This variability makes it difficult for test providers to optimize the utilization of costly test assets and thus maximize their return on investment (ROI)—reducing the economic profits of not only the test provider, but also that of the test specifier and test equipment supplier. This issue is even more of a problem for the test subcontractor, whose founding business model relies on the efficient aggregation of test demand across a diverse set of test specifiers and their chips. The typically-cited one-third of test capacity that is unutilized accounts for an estimated US$1.8 billion of annual depreciation costs, a significant economic burden on the entire semiconductor test value chain.

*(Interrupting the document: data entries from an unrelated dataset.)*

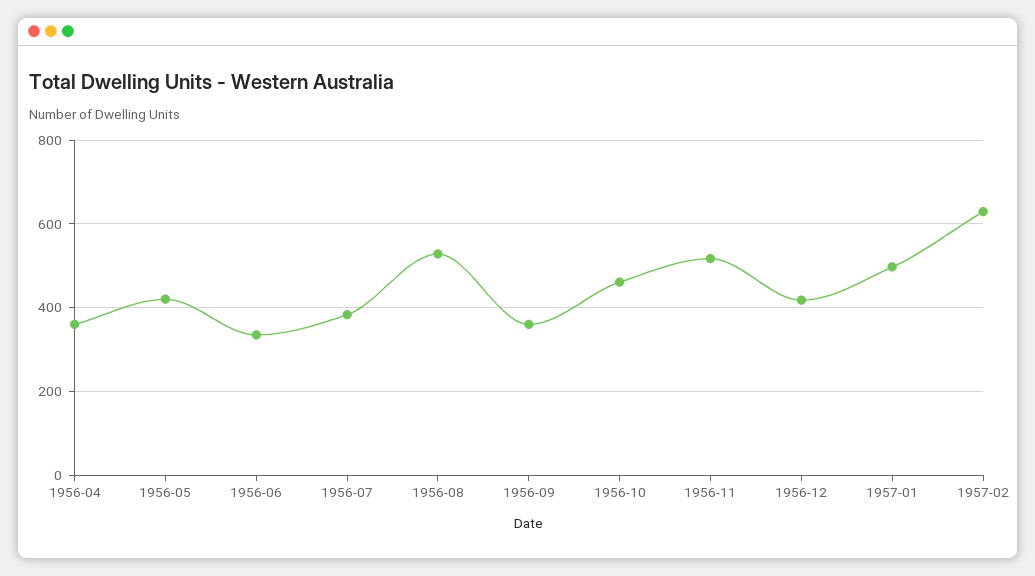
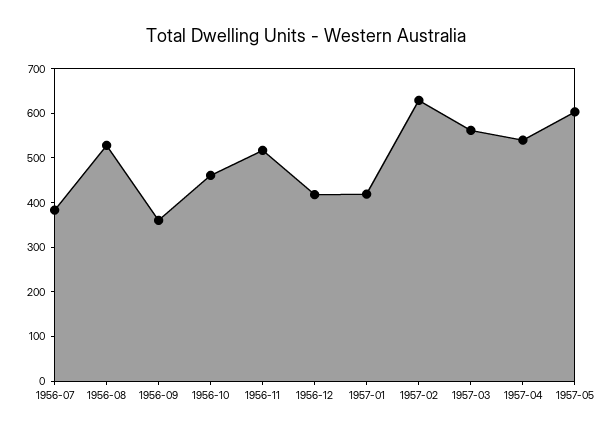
1956-04: 360 -> none
1956-05: 420 -> none
1956-06: 340 -> none
1957-01: 500 -> 420
1957-03: none -> 560
1957-04: none -> 540
1957-05: none -> 600

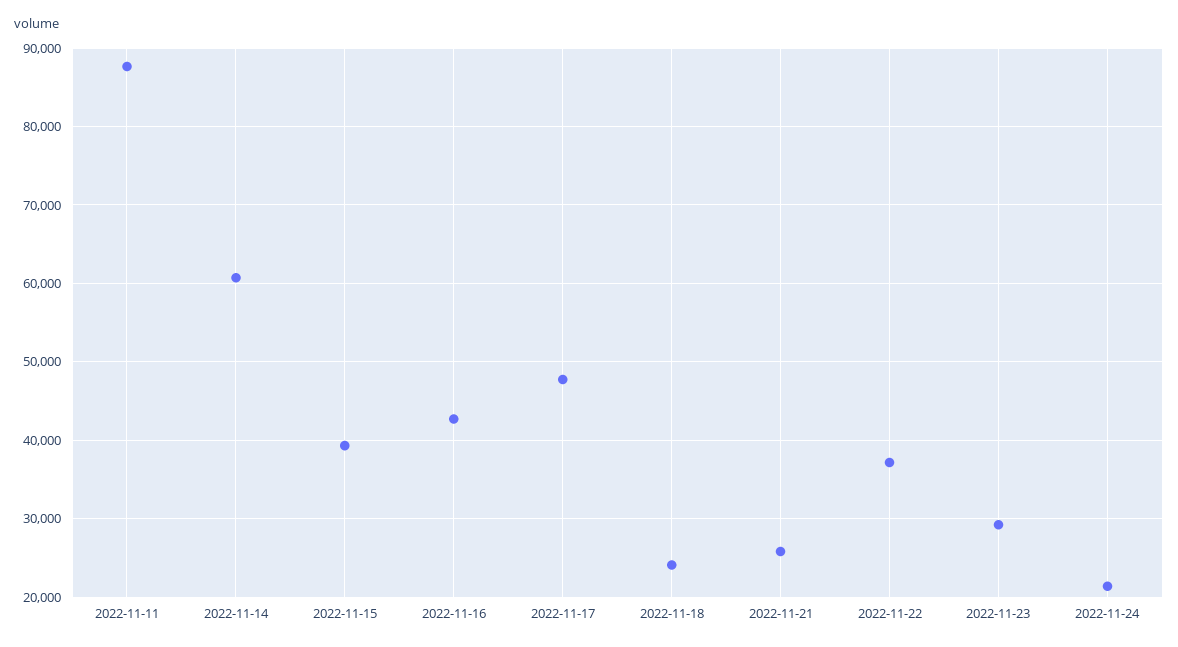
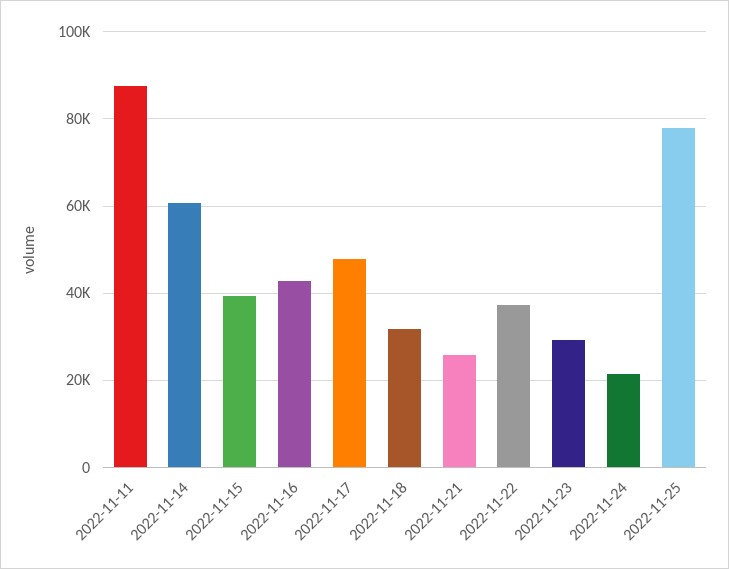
2022-11-18: 24000 -> 32000
2022-11-25: none -> 78000

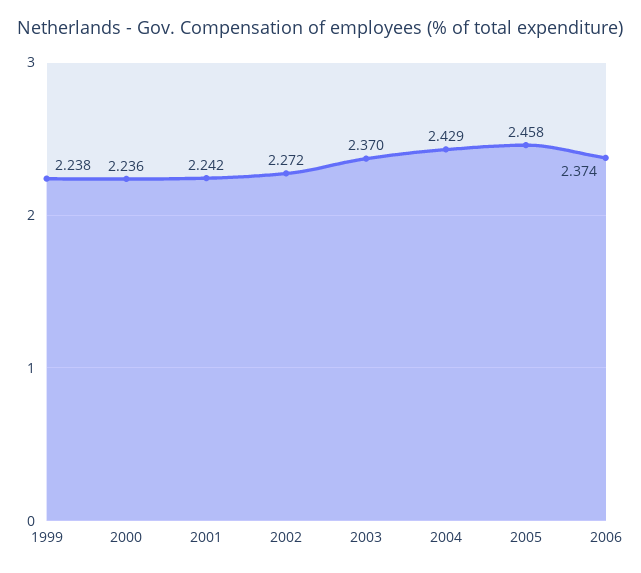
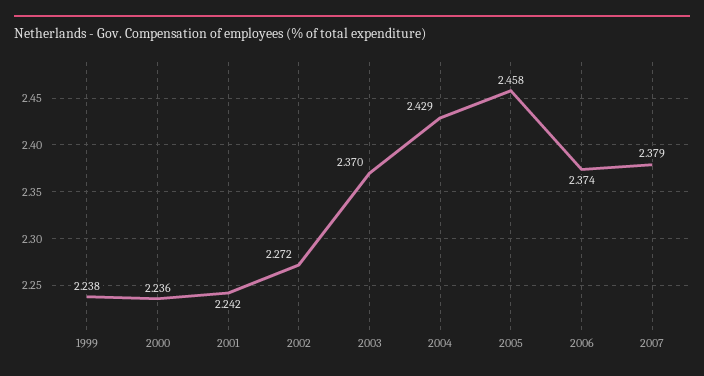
2007: none -> 2.379

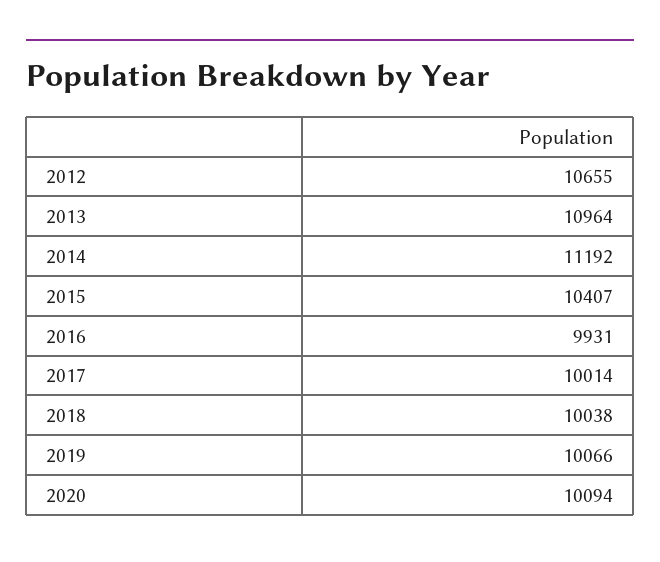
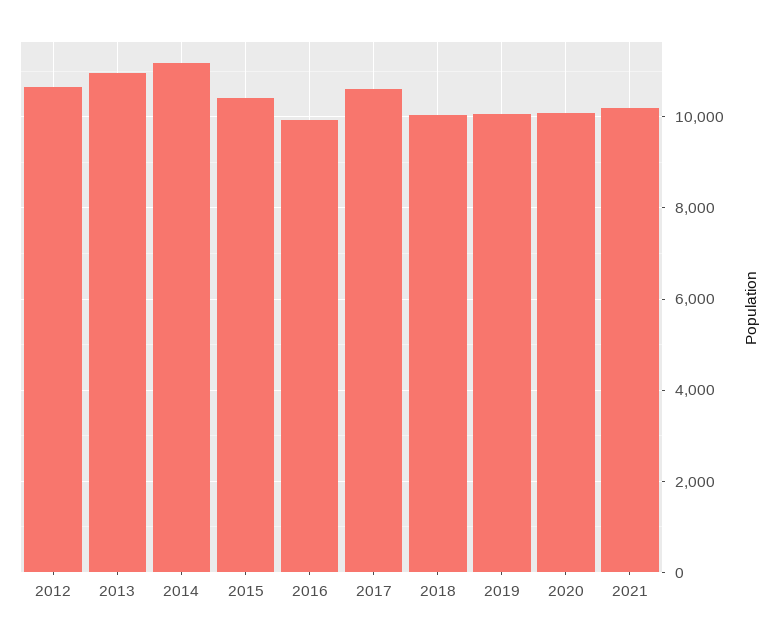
2017: 10014 -> 10600
2021: none -> 10200

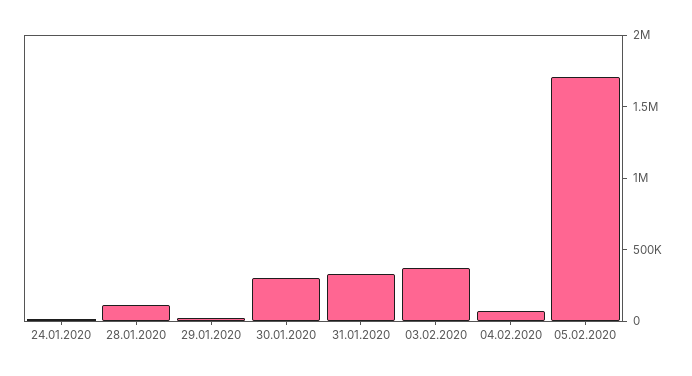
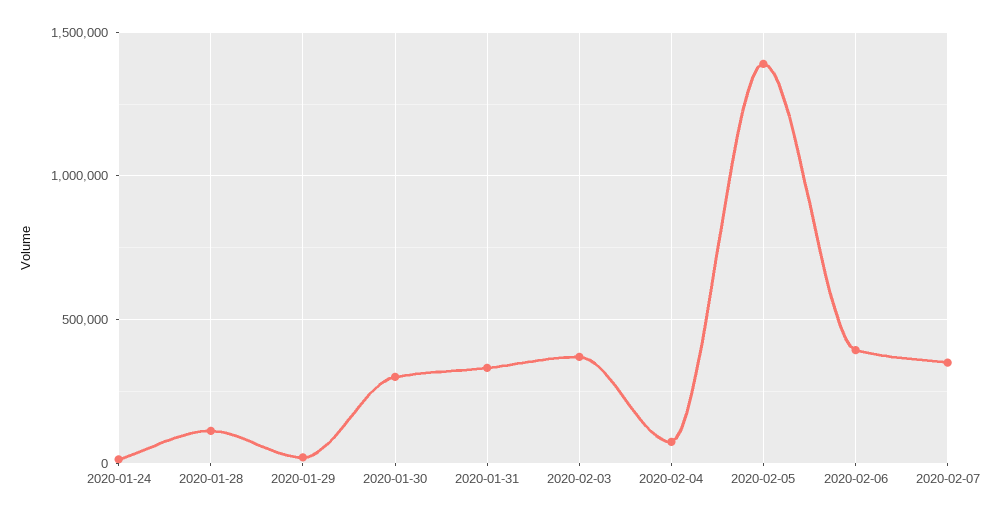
05.02.2020: 1700000 -> 1400000
2020-02-06: none -> 400000
2020-02-07: none -> 350000

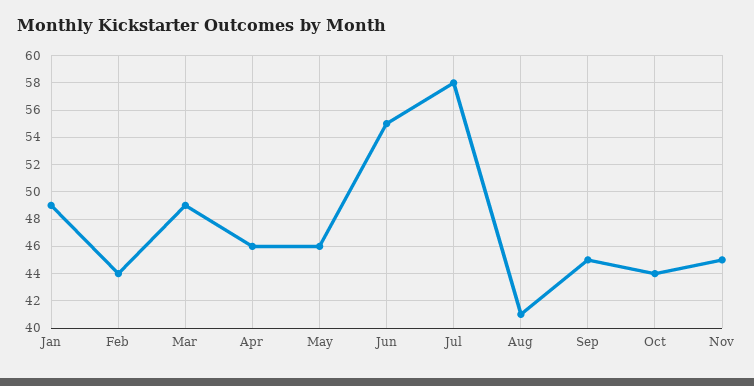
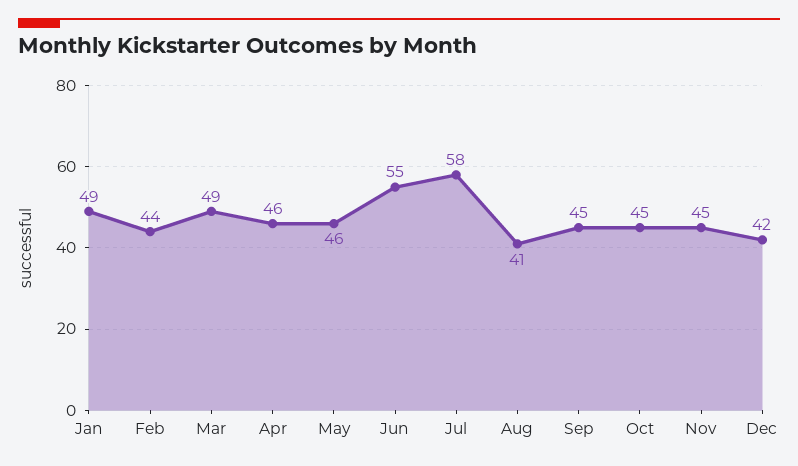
Oct: 44 -> 45
Dec: none -> 42

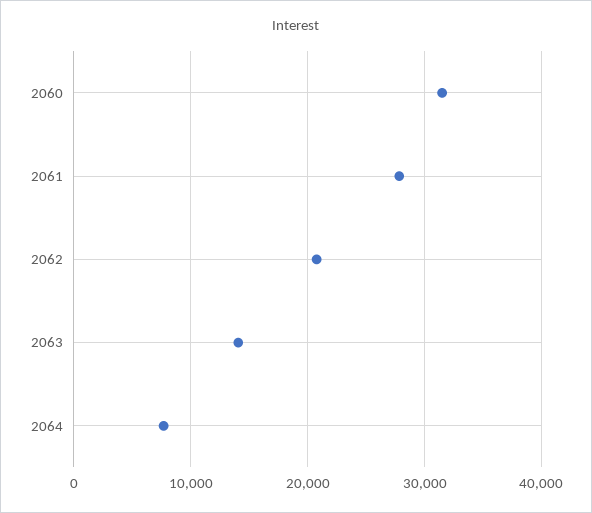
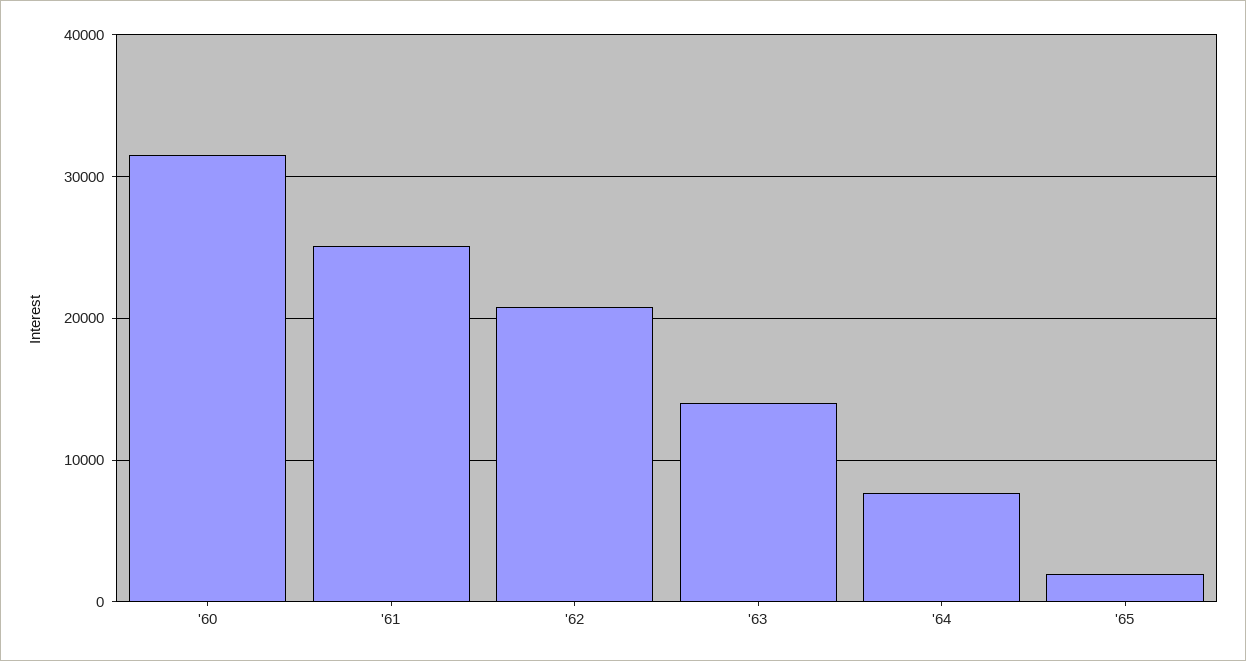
2061: 28000 -> 25000
'65: none -> 2000

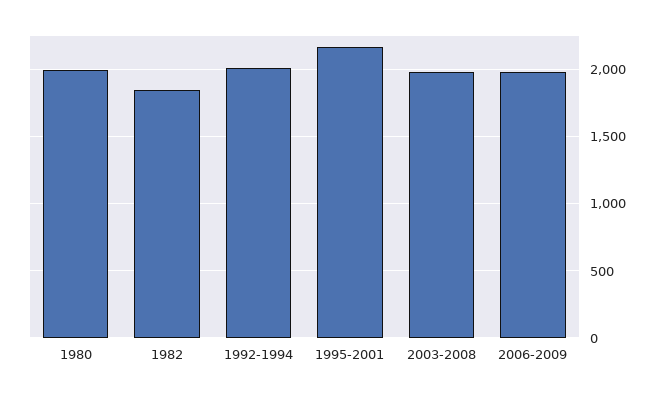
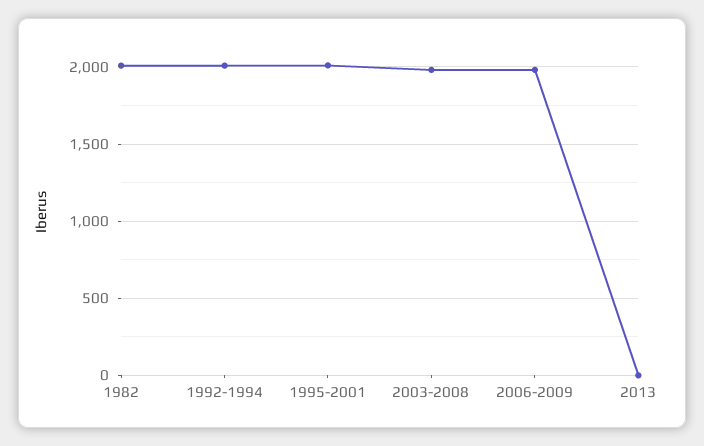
1980: 2000 -> none
1982: 1850 -> 2000
1995-2001: 2150 -> 2000
2013: none -> 0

The landscape of solutions related to semiconductor test generally addresses both low and high levels of operations abstraction, but leaves a conspicuous gap at the test capacity planning level. At the low level, the solutions ignore the chip's test capacity requirements and therefore cannot perform any of the test capacity planning functions needed to significantly improve ROI. Just above the low end are tools focused on overall equipment efficiency (OEE) which lack the demand aggregation and configuration management capabilities required of a value-adding test capacity planning solution. At the high level, well-known supply chain management, demand management, and business intelligence offerings treat test capacity simply as a “black box,” precluding any useful planning functionality that accounts for the non-uniformity of test capacity. At the test capacity management level are numerous, incompatible, obvious and rudimentary spreadsheet solutions that severely lack the detailed modeling sophistication and resulting precision and accuracy that are needed today.
Thus, a solution is needed that enables sophisticated planning of configurable manufacturing capacity, like that which is used for testing of semiconductor chips.